Who though he was recommended by someone on this list, was little better than useless and he hinted very strongly that the problem was all in my mind (even though he is not qualified to do this). I therefore decided not to cancel the NHS appointment because it would be a good opportunity to get a second opinion. As soon as I saw the NHS nurse, I mentioned that I had seen another rheumatologist, but she didn’t thing this was a problem, after half an hour of taking details she said that she would get the Rheumatologist to speak to me.
The Doctor came through about 5 minutes later, he was very abrupt and obviously annoyed and told me he could not treat me because I was a patient of another Doctor and promptly left the room. The nurse who had obviously been given a good talking to became very rude and said that I should of cancelled the NHS appointment and I had wasted everyone’s time.

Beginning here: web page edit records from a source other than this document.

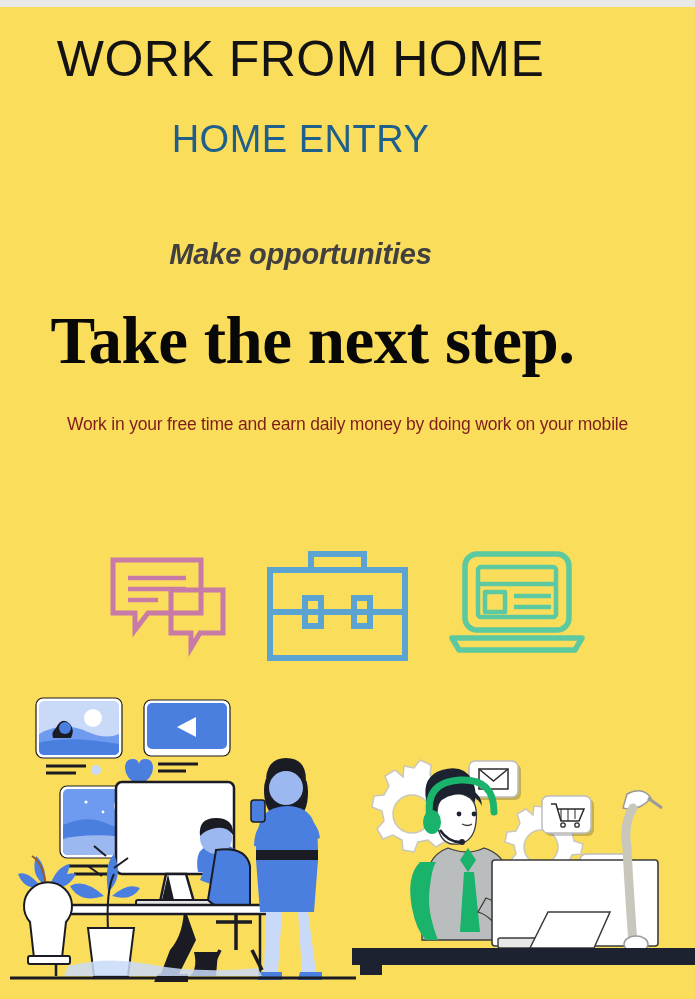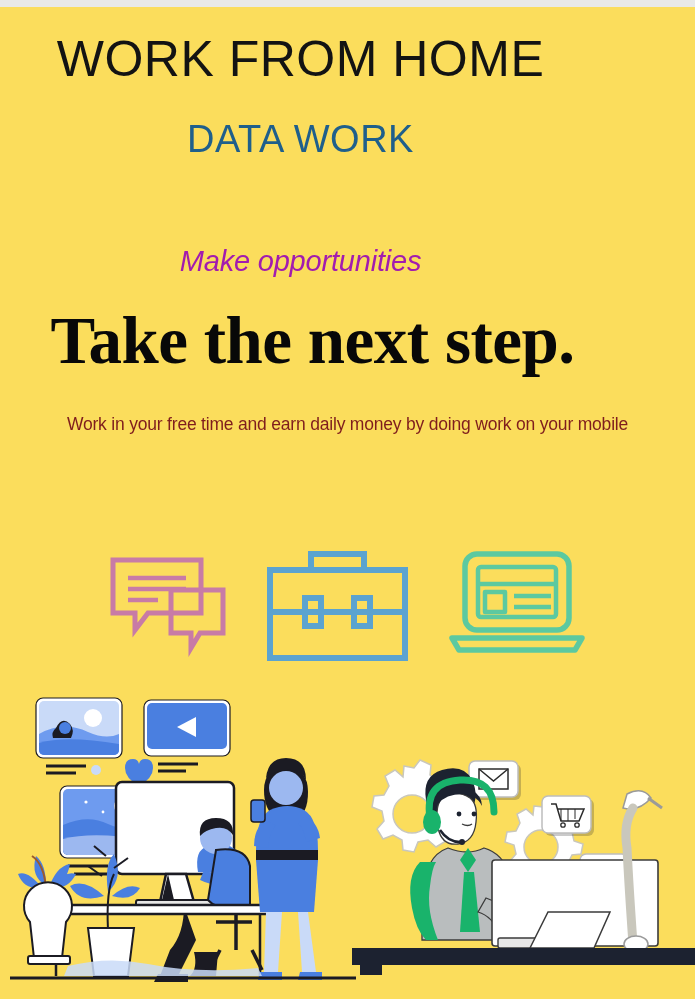--- a/index.html
+++ b/index.html
@@ -109,7 +109,7 @@
   <div class="topstrip"></div>
 
   <div class="txt" id="title-main">WORK FROM HOME</div>
-  <div class="txt" id="subtitle-1">DATA WORK</div>
+  <div class="txt" id="subtitle-1">HOME ENTRY</div>
   <div class="txt" id="tagline">Make opportunities</div>
   <div class="txt" id="headline">Take the next step.</div>
   <div class="txt" id="body-copy">Work in your free time and earn daily money by doing work on your mobile</div>

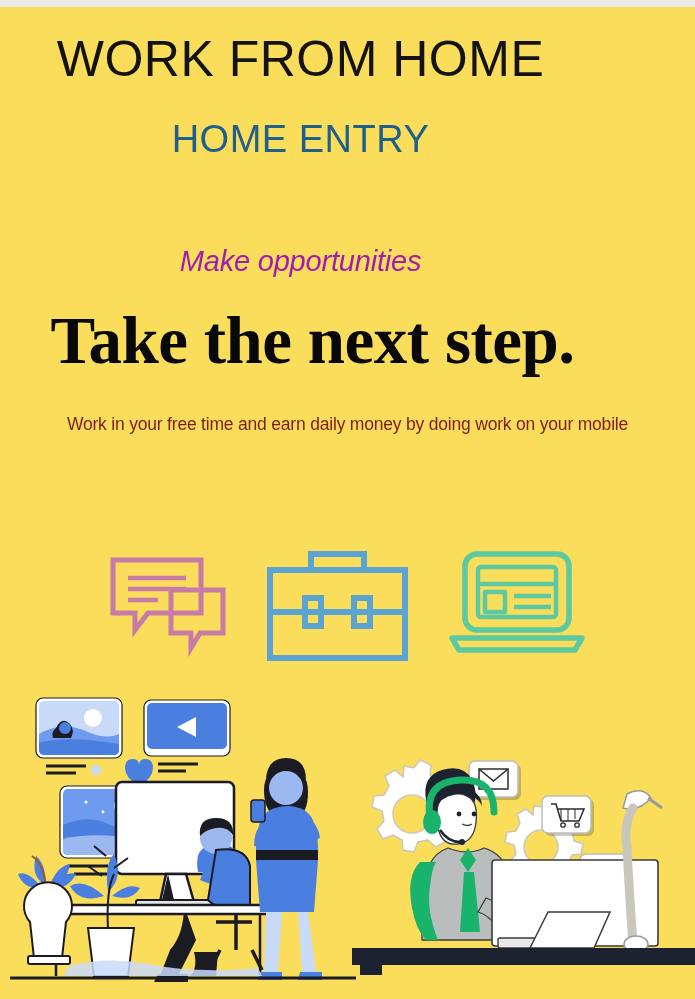--- a/index.html
+++ b/index.html
@@ -50,11 +50,11 @@
     line-height: 1.05;
   }
   #tagline {
-    top: 245px;
+    top: 238px;
     font-size: 29px;
     font-style: italic;
-    font-weight: 400;
-    color: #a21caf;
+    font-weight: 700;
+    color: #404040;
     letter-spacing: -0.2px;
   }
   #headline {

Answer: I had exactly the opposite experience; like you I had a VERY long wait for an NHS appointment and could not get a diagnosis from my GP so I went private; when I eventually saw the NHS rheumatologist he was not at all annoyed that I already had a diagnosis (of Thoracic Outlet Syndrome, amongst other WRUBLD’S) from a private doctor – in fact I think he was pleased because he was able to confirm what the first specialist had discovered, an interruption of blood flow in my shoulder (called a “bruit” I think), and pointed this out to another doctor who was in the room at the same time.
I was able to show him the results of X-rays I had had taken and various blood tests, and I think he was pleased because this meant he could eliminate some things and not waste time reaching HIS diagnosis (the same as the private doctor’s had been). So, go private and NHS at the same time or not? I don’t really know what to say, because here you have two diametrically different results from two people both doing exactly the same thing.